(DATA LISTING)
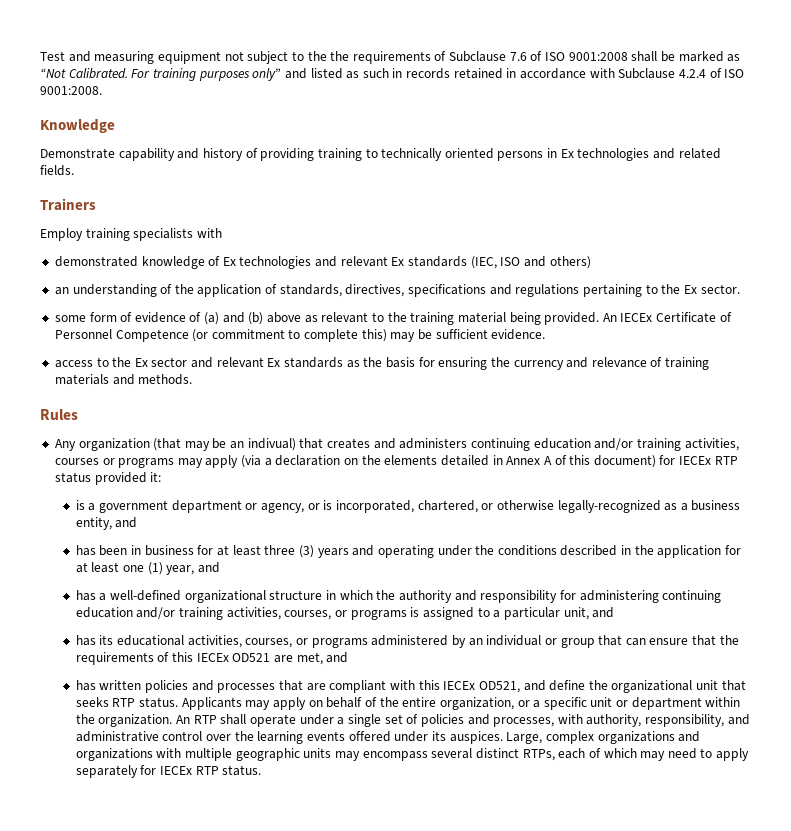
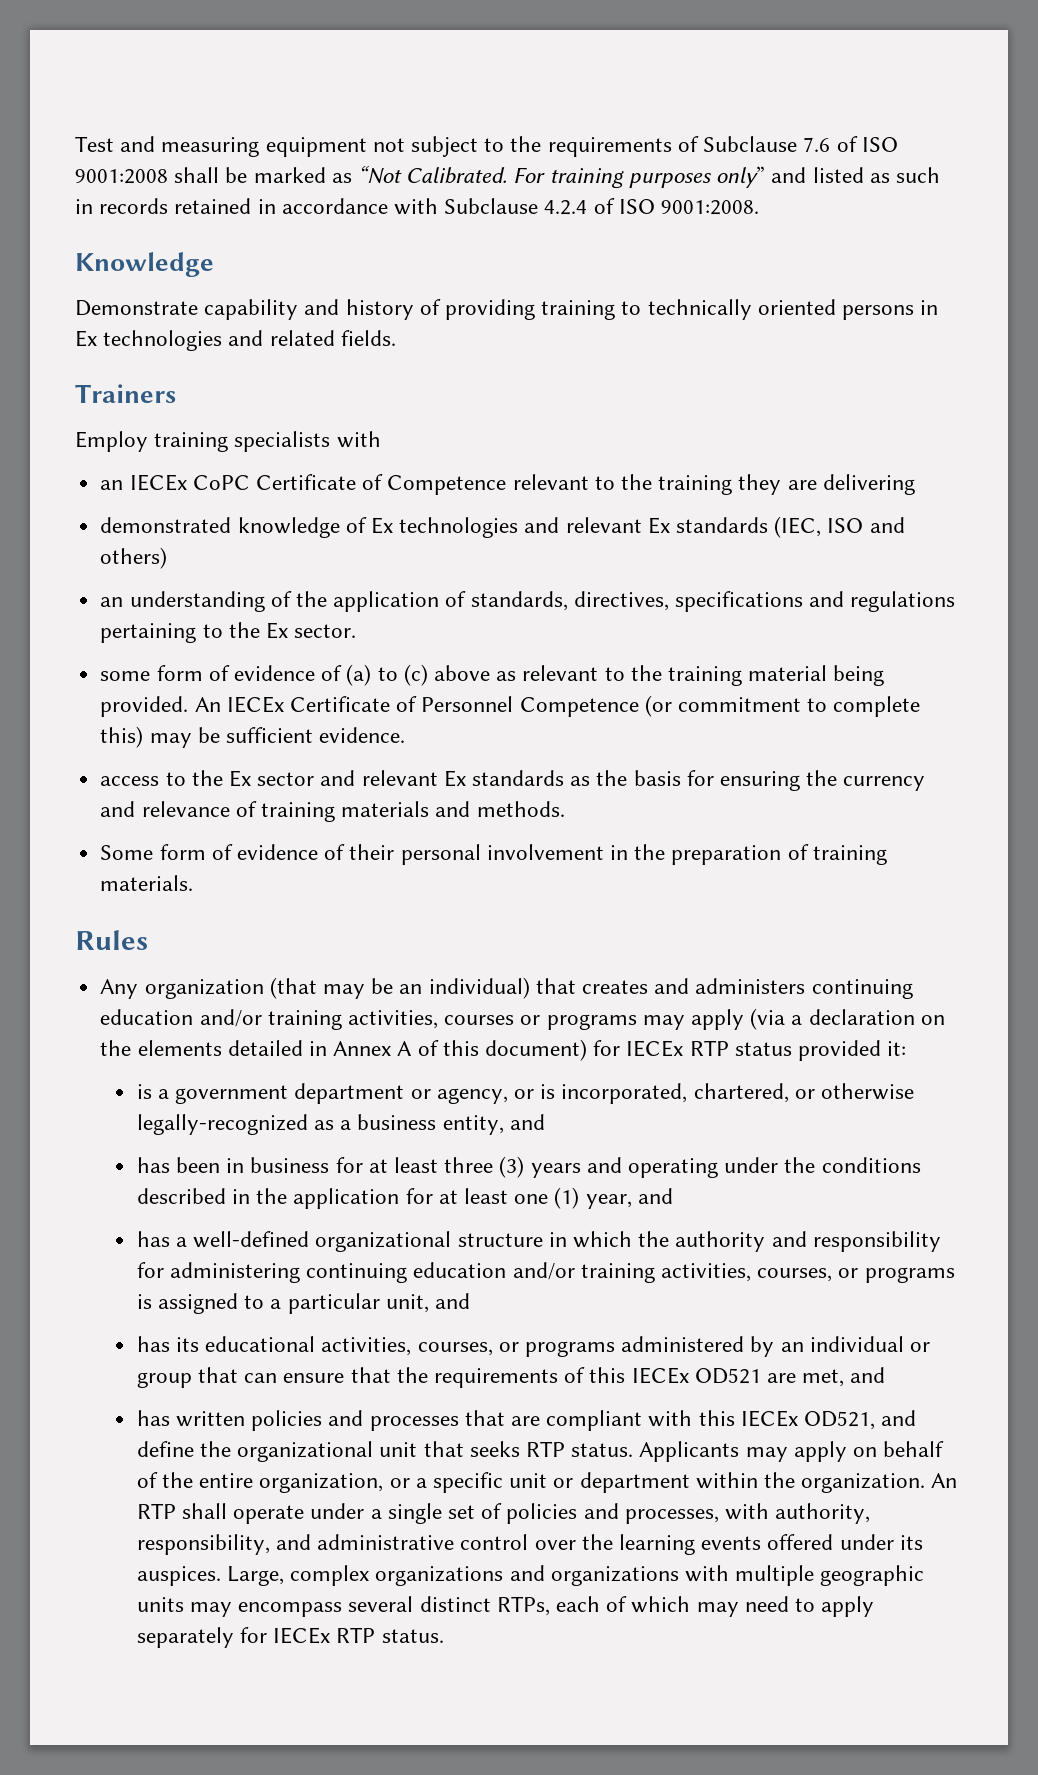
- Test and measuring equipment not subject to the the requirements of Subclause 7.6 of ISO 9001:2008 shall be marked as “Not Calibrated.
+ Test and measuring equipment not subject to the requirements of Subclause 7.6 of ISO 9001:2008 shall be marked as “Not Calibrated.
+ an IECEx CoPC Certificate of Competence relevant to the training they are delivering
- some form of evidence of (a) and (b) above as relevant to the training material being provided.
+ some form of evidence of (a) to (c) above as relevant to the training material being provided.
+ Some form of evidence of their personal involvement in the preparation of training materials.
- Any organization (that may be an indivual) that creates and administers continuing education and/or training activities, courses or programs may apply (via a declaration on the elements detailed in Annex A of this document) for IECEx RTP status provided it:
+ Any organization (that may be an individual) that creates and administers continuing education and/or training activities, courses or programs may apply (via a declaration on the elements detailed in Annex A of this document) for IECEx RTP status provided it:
(End DATA LISTING)
## TASK TO COMPLETE:
Every entry, exactly as written: transcribe it, passing over any pictures.

## FINISHED EXERCISE:
- Test and measuring equipment not subject to the the requirements of Subclause 7.6 of ISO 9001:2008 shall be marked as “Not Calibrated.
+ Test and measuring equipment not subject to the requirements of Subclause 7.6 of ISO 9001:2008 shall be marked as “Not Calibrated.
+ an IECEx CoPC Certificate of Competence relevant to the training they are delivering
- some form of evidence of (a) and (b) above as relevant to the training material being provided.
+ some form of evidence of (a) to (c) above as relevant to the training material being provided.
+ Some form of evidence of their personal involvement in the preparation of training materials.
- Any organization (that may be an indivual) that creates and administers continuing education and/or training activities, courses or programs may apply (via a declaration on the elements detailed in Annex A of this document) for IECEx RTP status provided it:
+ Any organization (that may be an individual) that creates and administers continuing education and/or training activities, courses or programs may apply (via a declaration on the elements detailed in Annex A of this document) for IECEx RTP status provided it:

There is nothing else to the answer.